#### [TASK TO CARRY OUT]
Print out every entry, keeping each line identical to the original.

(Before-and-after change records)
________________

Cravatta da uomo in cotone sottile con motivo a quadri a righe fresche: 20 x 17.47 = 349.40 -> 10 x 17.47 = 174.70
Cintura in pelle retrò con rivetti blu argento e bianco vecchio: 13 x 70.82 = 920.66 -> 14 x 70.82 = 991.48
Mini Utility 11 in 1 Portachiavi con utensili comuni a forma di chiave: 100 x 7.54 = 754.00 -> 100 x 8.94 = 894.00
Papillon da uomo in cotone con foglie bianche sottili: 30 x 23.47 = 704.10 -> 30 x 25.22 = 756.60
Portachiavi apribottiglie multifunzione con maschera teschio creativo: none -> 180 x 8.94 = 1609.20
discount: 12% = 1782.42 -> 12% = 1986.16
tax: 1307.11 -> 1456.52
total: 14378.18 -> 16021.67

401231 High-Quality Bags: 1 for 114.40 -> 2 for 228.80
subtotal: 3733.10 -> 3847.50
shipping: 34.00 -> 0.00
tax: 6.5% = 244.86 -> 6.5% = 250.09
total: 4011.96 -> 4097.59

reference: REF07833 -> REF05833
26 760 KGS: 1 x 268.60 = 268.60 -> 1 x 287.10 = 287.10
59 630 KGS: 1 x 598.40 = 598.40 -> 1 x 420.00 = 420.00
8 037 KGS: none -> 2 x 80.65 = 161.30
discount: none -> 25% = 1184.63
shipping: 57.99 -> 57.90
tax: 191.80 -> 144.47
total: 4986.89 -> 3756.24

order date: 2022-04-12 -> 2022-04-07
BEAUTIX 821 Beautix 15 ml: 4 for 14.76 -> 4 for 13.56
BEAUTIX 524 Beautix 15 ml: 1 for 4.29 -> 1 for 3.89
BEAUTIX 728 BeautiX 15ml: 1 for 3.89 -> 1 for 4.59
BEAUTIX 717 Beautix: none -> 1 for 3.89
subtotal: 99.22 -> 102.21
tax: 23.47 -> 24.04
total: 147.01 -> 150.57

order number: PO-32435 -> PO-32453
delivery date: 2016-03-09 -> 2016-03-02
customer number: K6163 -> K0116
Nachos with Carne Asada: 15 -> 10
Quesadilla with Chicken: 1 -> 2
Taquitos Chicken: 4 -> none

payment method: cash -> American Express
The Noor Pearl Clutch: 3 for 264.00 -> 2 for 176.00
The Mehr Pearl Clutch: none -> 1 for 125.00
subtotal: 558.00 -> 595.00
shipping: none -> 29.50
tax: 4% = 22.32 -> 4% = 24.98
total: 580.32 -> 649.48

________________

#### [COMPLETED EXERCISE]
Cravatta da uomo in cotone sottile con motivo a quadri a righe fresche: 20 x 17.47 = 349.40 -> 10 x 17.47 = 174.70
Cintura in pelle retrò con rivetti blu argento e bianco vecchio: 13 x 70.82 = 920.66 -> 14 x 70.82 = 991.48
Mini Utility 11 in 1 Portachiavi con utensili comuni a forma di chiave: 100 x 7.54 = 754.00 -> 100 x 8.94 = 894.00
Papillon da uomo in cotone con foglie bianche sottili: 30 x 23.47 = 704.10 -> 30 x 25.22 = 756.60
Portachiavi apribottiglie multifunzione con maschera teschio creativo: none -> 180 x 8.94 = 1609.20
discount: 12% = 1782.42 -> 12% = 1986.16
tax: 1307.11 -> 1456.52
total: 14378.18 -> 16021.67

401231 High-Quality Bags: 1 for 114.40 -> 2 for 228.80
subtotal: 3733.10 -> 3847.50
shipping: 34.00 -> 0.00
tax: 6.5% = 244.86 -> 6.5% = 250.09
total: 4011.96 -> 4097.59

reference: REF07833 -> REF05833
26 760 KGS: 1 x 268.60 = 268.60 -> 1 x 287.10 = 287.10
59 630 KGS: 1 x 598.40 = 598.40 -> 1 x 420.00 = 420.00
8 037 KGS: none -> 2 x 80.65 = 161.30
discount: none -> 25% = 1184.63
shipping: 57.99 -> 57.90
tax: 191.80 -> 144.47
total: 4986.89 -> 3756.24

order date: 2022-04-12 -> 2022-04-07
BEAUTIX 821 Beautix 15 ml: 4 for 14.76 -> 4 for 13.56
BEAUTIX 524 Beautix 15 ml: 1 for 4.29 -> 1 for 3.89
BEAUTIX 728 BeautiX 15ml: 1 for 3.89 -> 1 for 4.59
BEAUTIX 717 Beautix: none -> 1 for 3.89
subtotal: 99.22 -> 102.21
tax: 23.47 -> 24.04
total: 147.01 -> 150.57

order number: PO-32435 -> PO-32453
delivery date: 2016-03-09 -> 2016-03-02
customer number: K6163 -> K0116
Nachos with Carne Asada: 15 -> 10
Quesadilla with Chicken: 1 -> 2
Taquitos Chicken: 4 -> none

payment method: cash -> American Express
The Noor Pearl Clutch: 3 for 264.00 -> 2 for 176.00
The Mehr Pearl Clutch: none -> 1 for 125.00
subtotal: 558.00 -> 595.00
shipping: none -> 29.50
tax: 4% = 22.32 -> 4% = 24.98
total: 580.32 -> 649.48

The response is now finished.